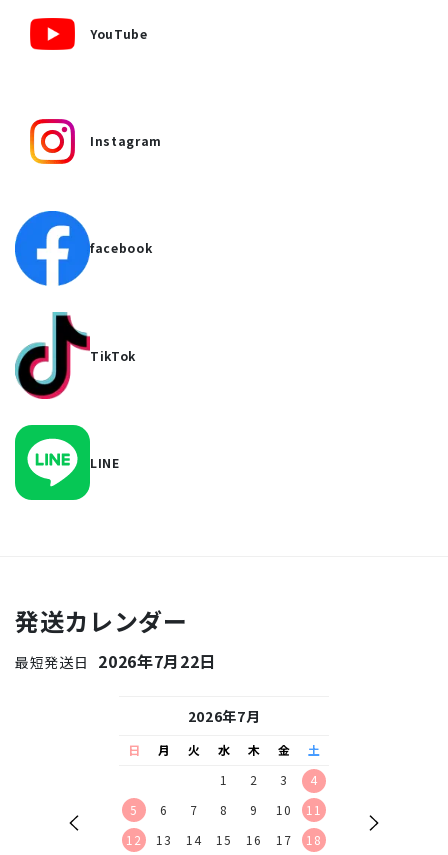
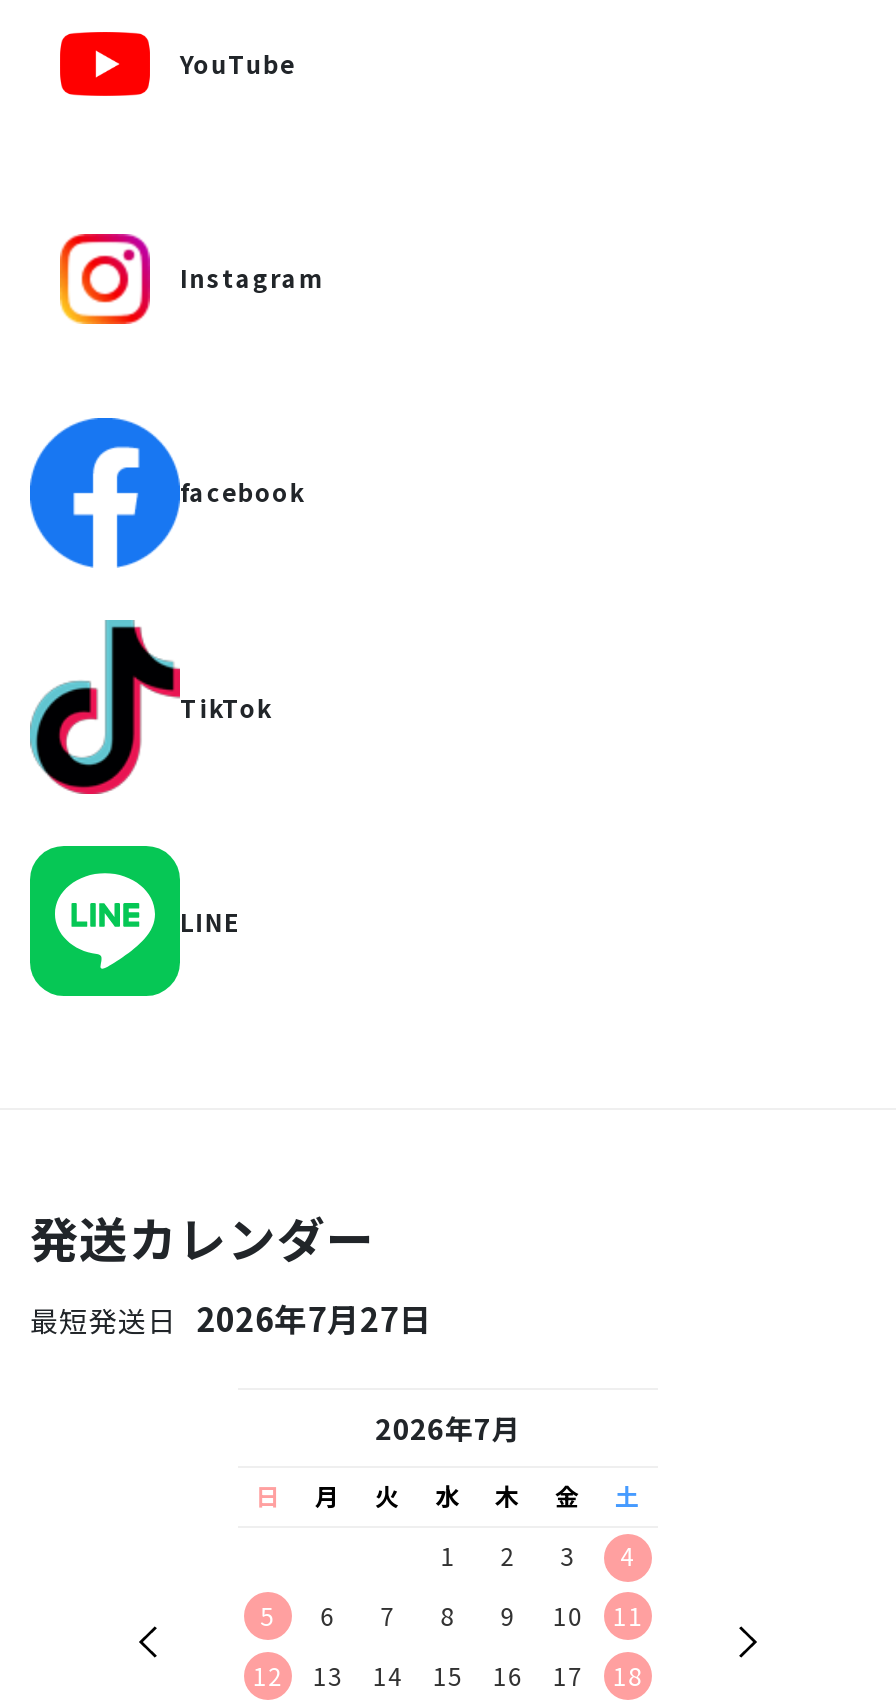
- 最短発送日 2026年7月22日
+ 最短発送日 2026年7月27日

* * *

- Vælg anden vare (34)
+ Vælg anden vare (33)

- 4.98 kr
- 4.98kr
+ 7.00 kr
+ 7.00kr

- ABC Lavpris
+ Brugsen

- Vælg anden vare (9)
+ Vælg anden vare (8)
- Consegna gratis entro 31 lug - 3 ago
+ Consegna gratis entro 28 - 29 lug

==

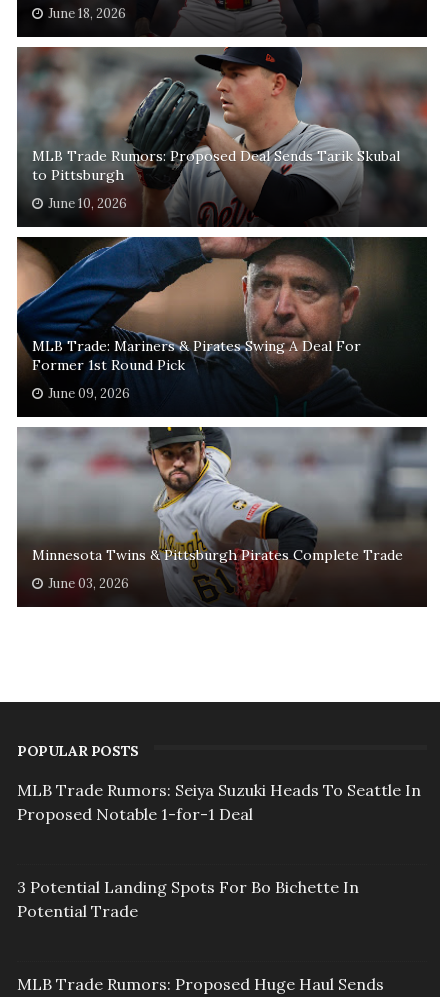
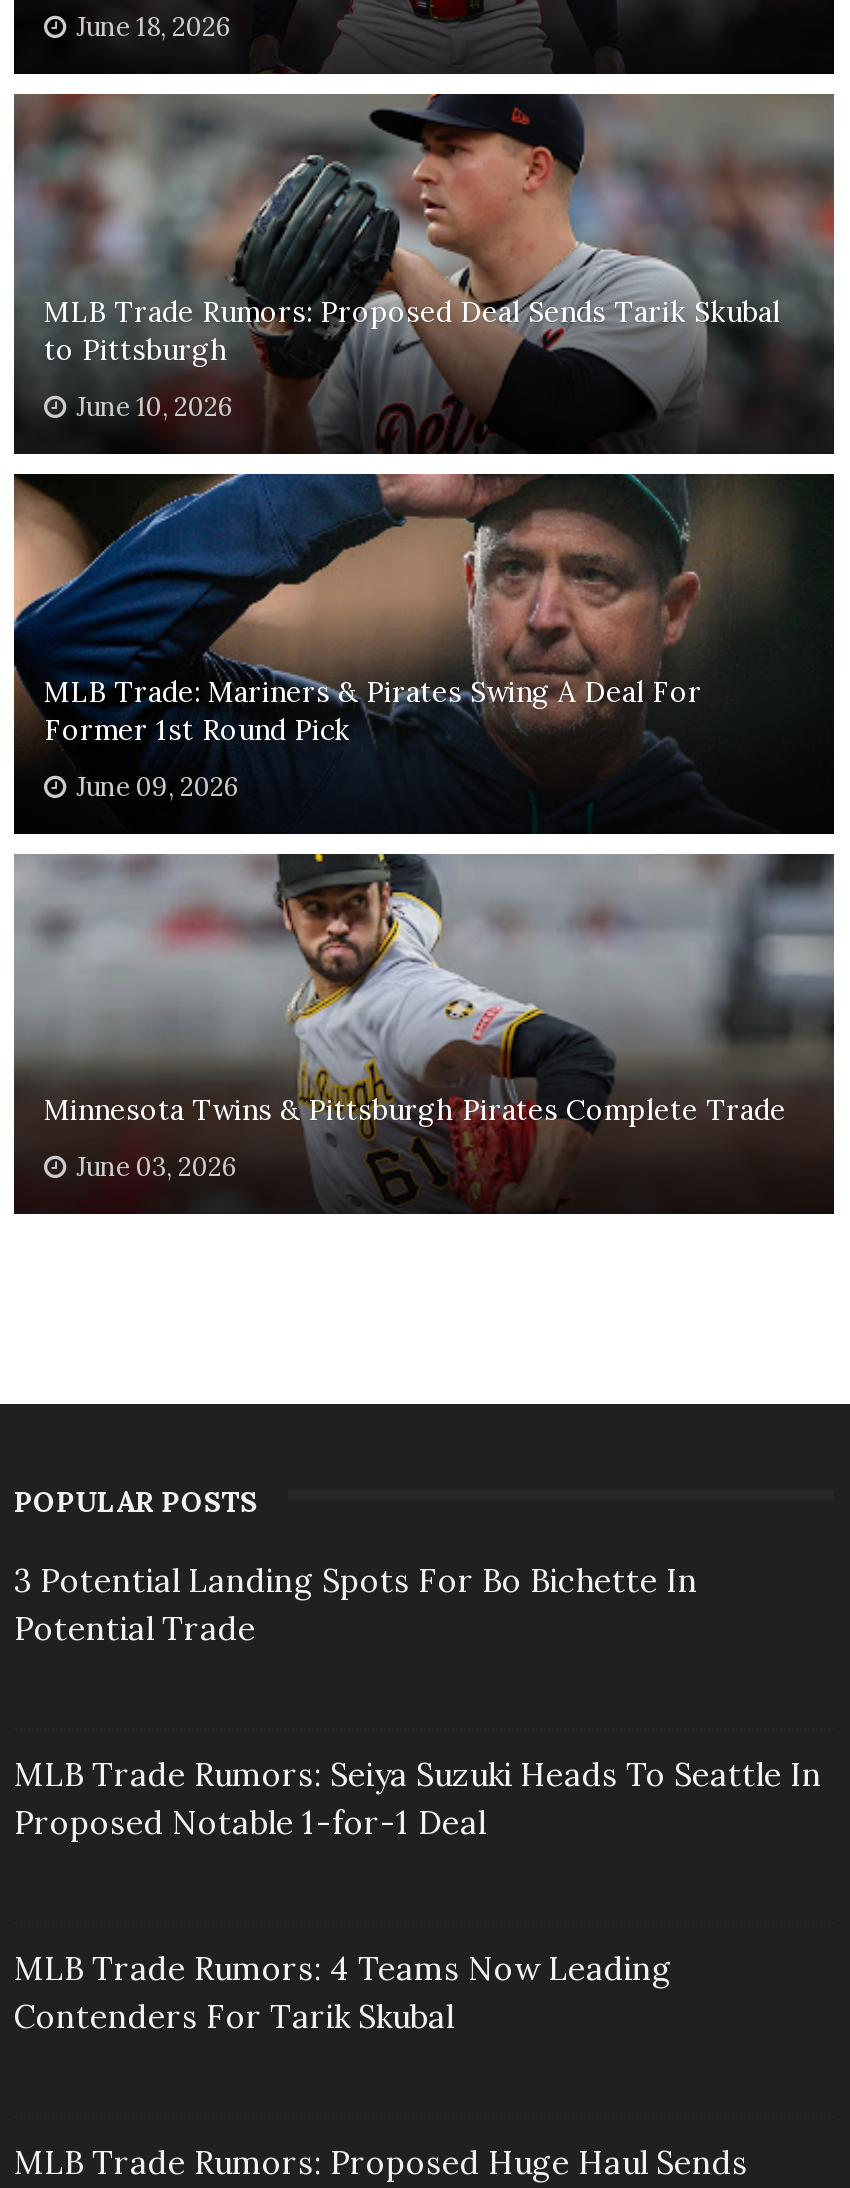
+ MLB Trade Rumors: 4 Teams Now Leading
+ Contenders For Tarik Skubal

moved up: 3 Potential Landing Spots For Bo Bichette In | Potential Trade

Exercise goal:
Start with the line above that contains "Teams Now Leading" and end with the line that contains "moved up: 3". Write out those lines exactly, and only those.

Task output:
+ MLB Trade Rumors: 4 Teams Now Leading
+ Contenders For Tarik Skubal

moved up: 3 Potential Landing Spots For Bo Bichette In | Potential Trade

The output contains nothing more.